Sony’s new a6500 and RX100 V and their blazing fast burst modes and impressive autofocus specs have prompted The Verge’s Sean O’Kane to declare that we’re living through nothing short of a revolution in photography:
Quality aside, this type of feature is changing the basic exercise of photography, which is to capture a subject in a particular moment. This idea was famously framed by French photographer Henry Cartier-Bresson as “the decisive moment.” It’s the kind of tenet that gets beaten into the heads of anyone who takes photography classes in grade school and college, and it is on the verge of being wiped out by the pace of technology….we live in a moment where, after almost two centuries of photography, one of the most basic foundations of the medium is changing. A photographer equipped with a camera like the RX100 Mark V will still have to anticipate the right moment to start firing, but there’s far more room for error than ever before.
“Spray and pray” is nothing new and what Sony has done is arguably less revolutionary than evolutionary–they’ve refined and improved upon an existing concept. And O’Kane is unquestionably right. Between the use of 4K (and eventually 8K) video to isolate higher-resolution still images and advances in autofocus, image processing and improvements in buffering, it will become increasingly more difficult to miss the decisive moment unless you’re completely asleep at the switch. But that is merely an amplification of an existing trend.
But O’Kane hints at something later in his article that is different, and genuinely revolutionary: the use of artificial intelligence to help curate the hundreds of frames modern cameras are generating to help us find that decisive moment.

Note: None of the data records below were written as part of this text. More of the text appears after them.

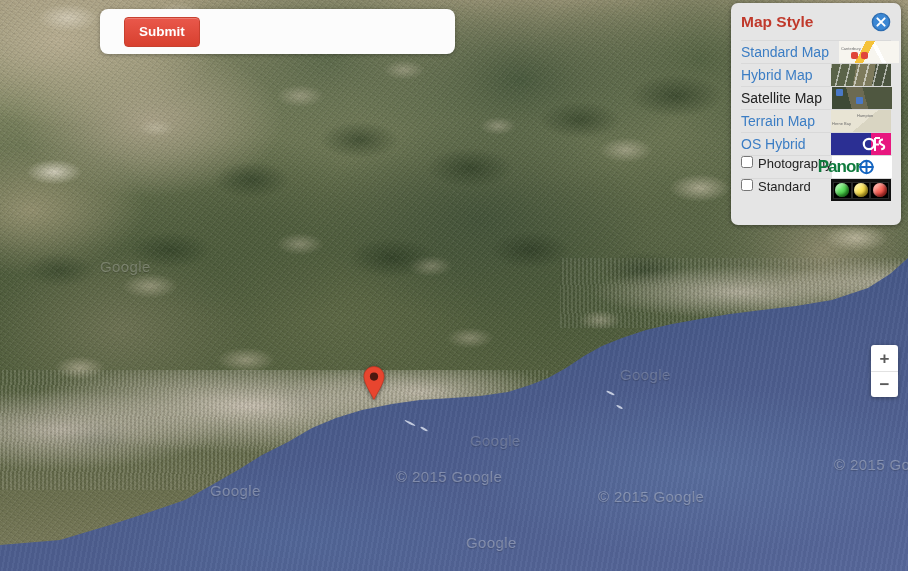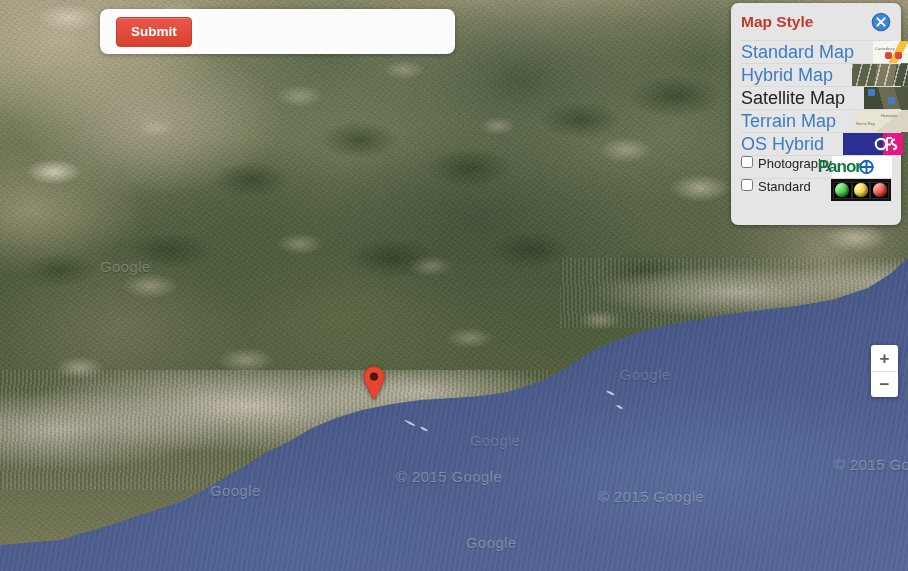--- a/index.html
+++ b/index.html
@@ -247,7 +247,7 @@
   .search-input::placeholder { color: #9a9a9a; }
 
   .submit-btn {
-    margin-left: 8px;
+    margin-left: 16px;
     height: 30px;
     padding: 0 14px;
     border: 1px solid #c7402f;

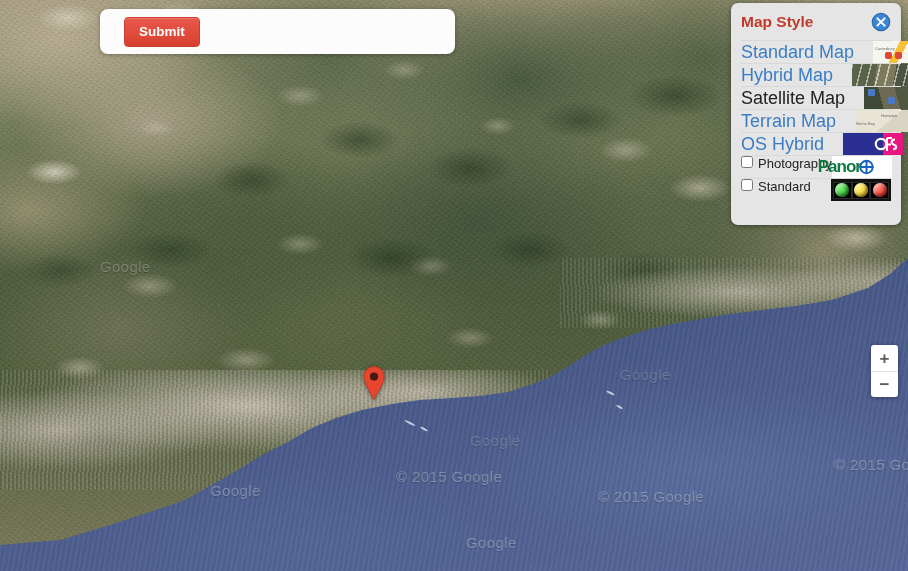--- a/index.html
+++ b/index.html
@@ -342,11 +342,11 @@
     display: flex;
     align-items: center;
     font-family: "Liberation Sans", sans-serif;
-    font-size: 18px;
+    font-size: 14px;
     color: #3b7dc4;
     cursor: pointer;
     white-space: nowrap;
-    padding-right: 19px;
+    padding-right: 10px;
   }
   .row-label.active { color: #222; cursor: default; }
 

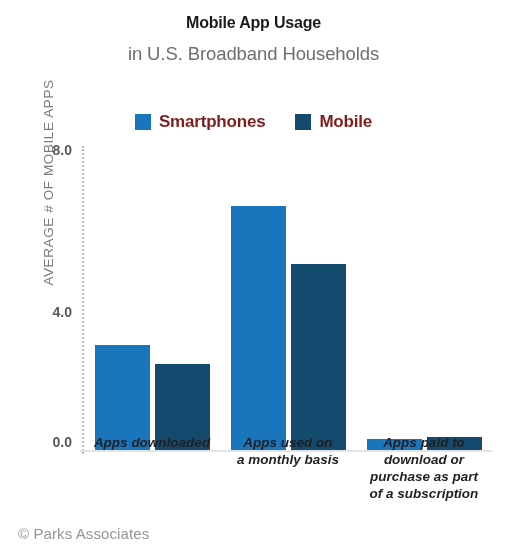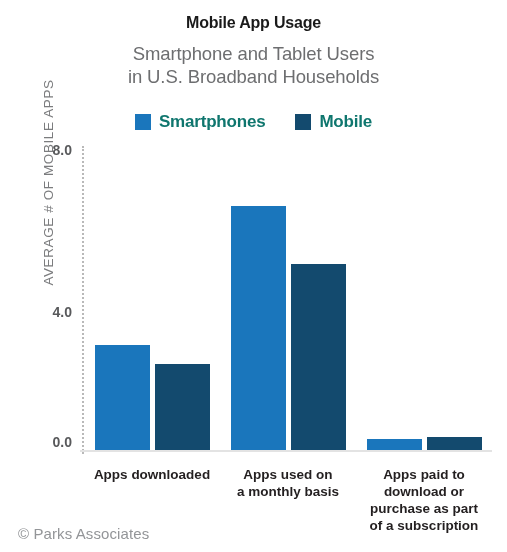--- a/index.html
+++ b/index.html
@@ -188,7 +188,6 @@
   <div class="title-block">
     <div class="chart-title">Mobile App Usage</div>
     <div class="chart-subtitle">
-      <span class="sub-line">Smartphone and Tablet Users</span>
       <span class="sub-line">in U.S. Broadband Households</span>
     </div>
   </div>

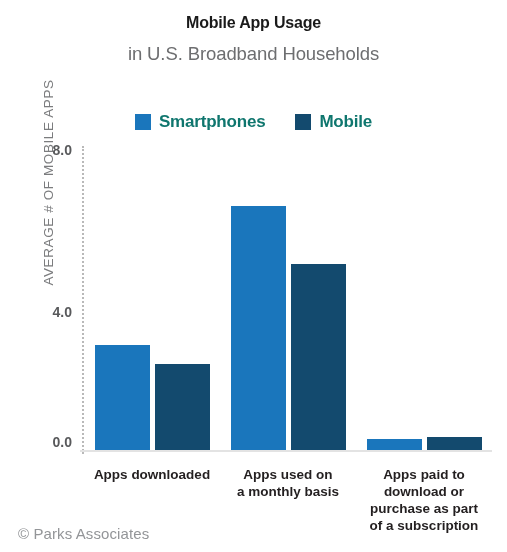--- a/index.html
+++ b/index.html
@@ -72,7 +72,7 @@
   .legend-label {
     font-size: 17px;
     font-weight: bold;
-    color: #0f766e;
+    color: #7f1d1d;
     letter-spacing: -0.2px;
   }
 

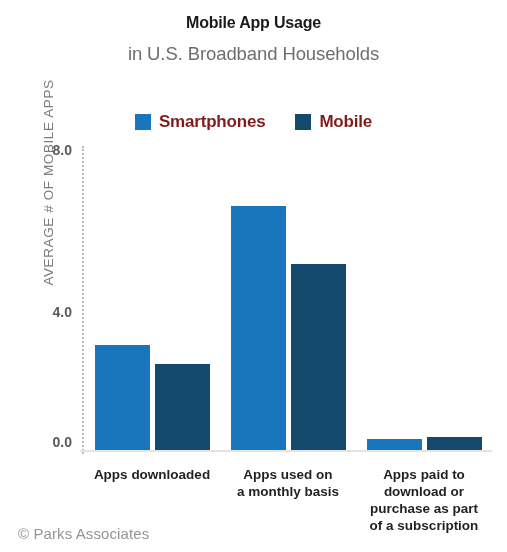--- a/index.html
+++ b/index.html
@@ -152,9 +152,10 @@
   .cat-labels {
     position: absolute;
     left: 0;
-    top: 466px;
+    top: 434px;
     width: 417px;
     height: 80px;
+    font-style: italic;
   }
   .cat-label {
     position: absolute;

We touched on this theme briefly in our interview with Adobe senior product manager Josh Haftel, who speculated that Lightroom could eventually scan a new batch of images and suggest keepers based on both concrete qualities (is it in focus?) and possibly more subjective ones as well (is it beautiful?).
AI is quickly emerging as a dominant trend in the development of photographic workflow tools, particularly for stock photography and video markets where there is simply too much data for humans to canvas and organize. (As a sign of the times, the photo service EyeEm recently changed the company description from “a global community and marketplace for real photography” to “an artificial intelligence company with a global photography community and marketplace.”)
In an era where cameras rip away at 24 fps and memory cards hit 1TB, culling images is becoming an exponentially more difficult chore. It’s a natural fit to have software step in and help photographers sort the wheat from the chafe. New services like Picturesqe have been developed to do just that.
But AI holds more potential than simply a means of churning through images to find ones that are in focus and properly exposed. It can make subjective judgements, too. EyeEm, for instance, has an algorithm that it is training to make subjective judgements about the esthetic merits of images.
Would photographers trust software to select the artistically “best” image on their memory card? After all, AI is already doing more than making bulk judgements. It is creating “art.”
So there is a revolution underway, but it has less to do with burst modes than with the supplementing (and possible usurpation) of human judgement with the judgement of machines.